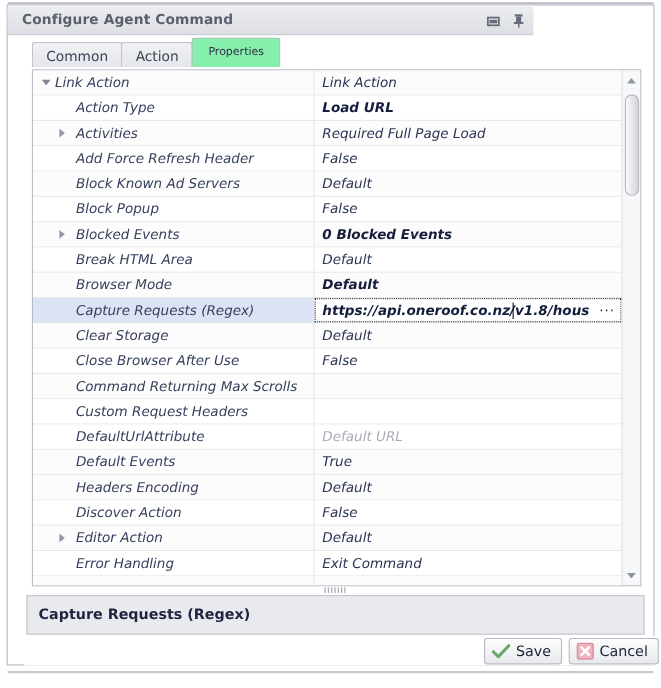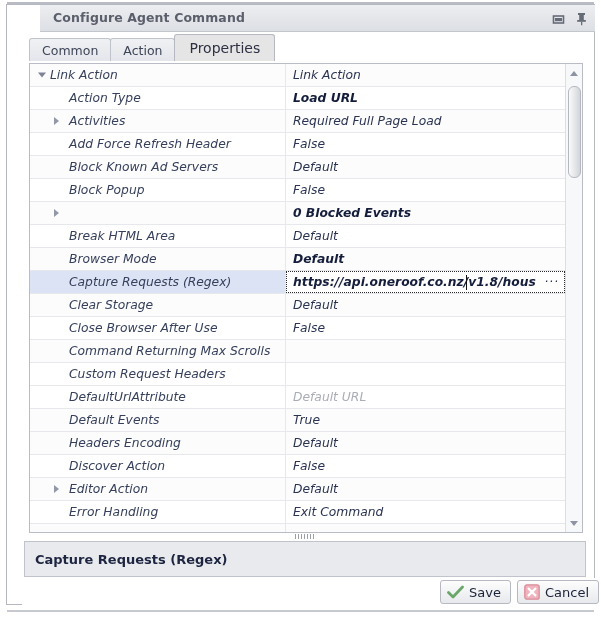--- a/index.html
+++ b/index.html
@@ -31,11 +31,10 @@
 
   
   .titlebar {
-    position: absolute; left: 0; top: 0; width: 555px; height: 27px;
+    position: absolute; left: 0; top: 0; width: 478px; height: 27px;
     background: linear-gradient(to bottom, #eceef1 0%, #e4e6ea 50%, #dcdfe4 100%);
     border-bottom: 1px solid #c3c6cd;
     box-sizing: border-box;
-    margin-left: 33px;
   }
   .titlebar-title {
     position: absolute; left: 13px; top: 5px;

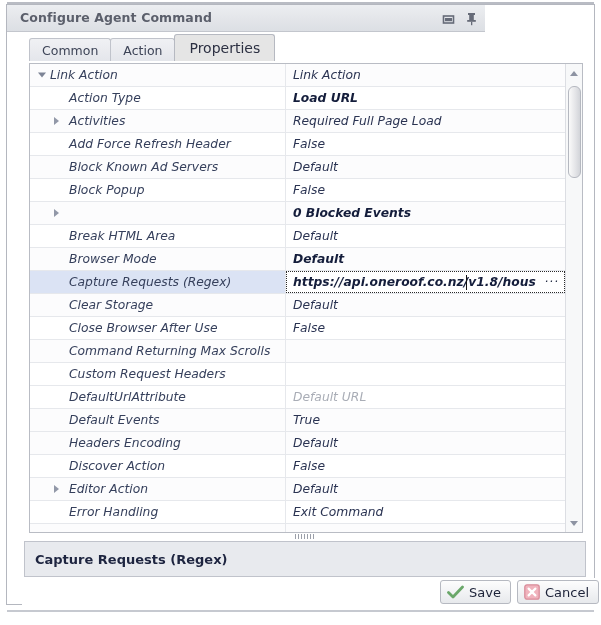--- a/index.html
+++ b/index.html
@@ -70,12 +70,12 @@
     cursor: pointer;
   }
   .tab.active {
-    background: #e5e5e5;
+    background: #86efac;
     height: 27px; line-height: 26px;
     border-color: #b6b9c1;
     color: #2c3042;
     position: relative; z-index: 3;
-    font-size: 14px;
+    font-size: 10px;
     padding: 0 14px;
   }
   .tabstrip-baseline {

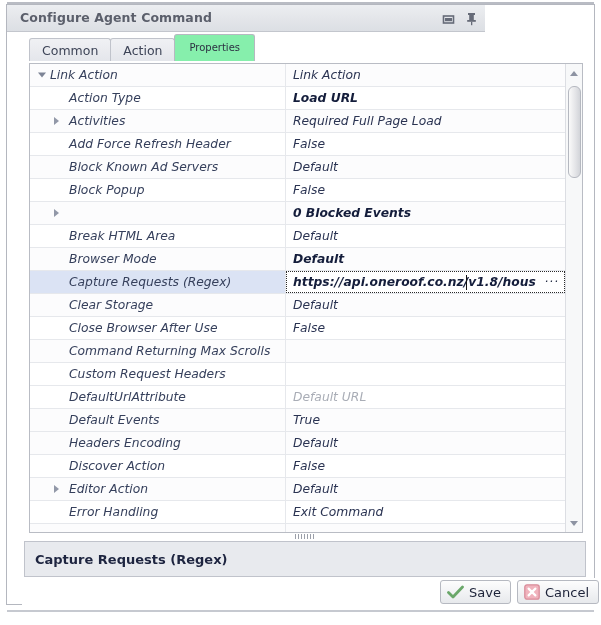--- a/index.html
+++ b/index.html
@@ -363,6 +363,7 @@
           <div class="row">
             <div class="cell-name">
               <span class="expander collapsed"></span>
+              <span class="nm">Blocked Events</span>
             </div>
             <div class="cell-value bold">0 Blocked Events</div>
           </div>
┄┄┄┄┄┄┄┄┄┄┄┄┄┄┄┄┄┄┄┄
- _WHAT YOU ARE ASKED TO DO_:
Every line from the one containing "height: 27px; line-height: 26px;" to the end of the material above is to be returned exactly, with the pictures left out.

- _RESPONSE TO THE TASK_:
     height: 27px; line-height: 26px;
     border-color: #b6b9c1;
     color: #2c3042;
     position: relative; z-index: 3;
-    font-size: 14px;
+    font-size: 10px;
     padding: 0 14px;
   }
   .tabstrip-baseline {

--- a/index.html
+++ b/index.html
@@ -363,6 +363,7 @@
           <div class="row">
             <div class="cell-name">
               <span class="expander collapsed"></span>
+              <span class="nm">Blocked Events</span>
             </div>
             <div class="cell-value bold">0 Blocked Events</div>
           </div>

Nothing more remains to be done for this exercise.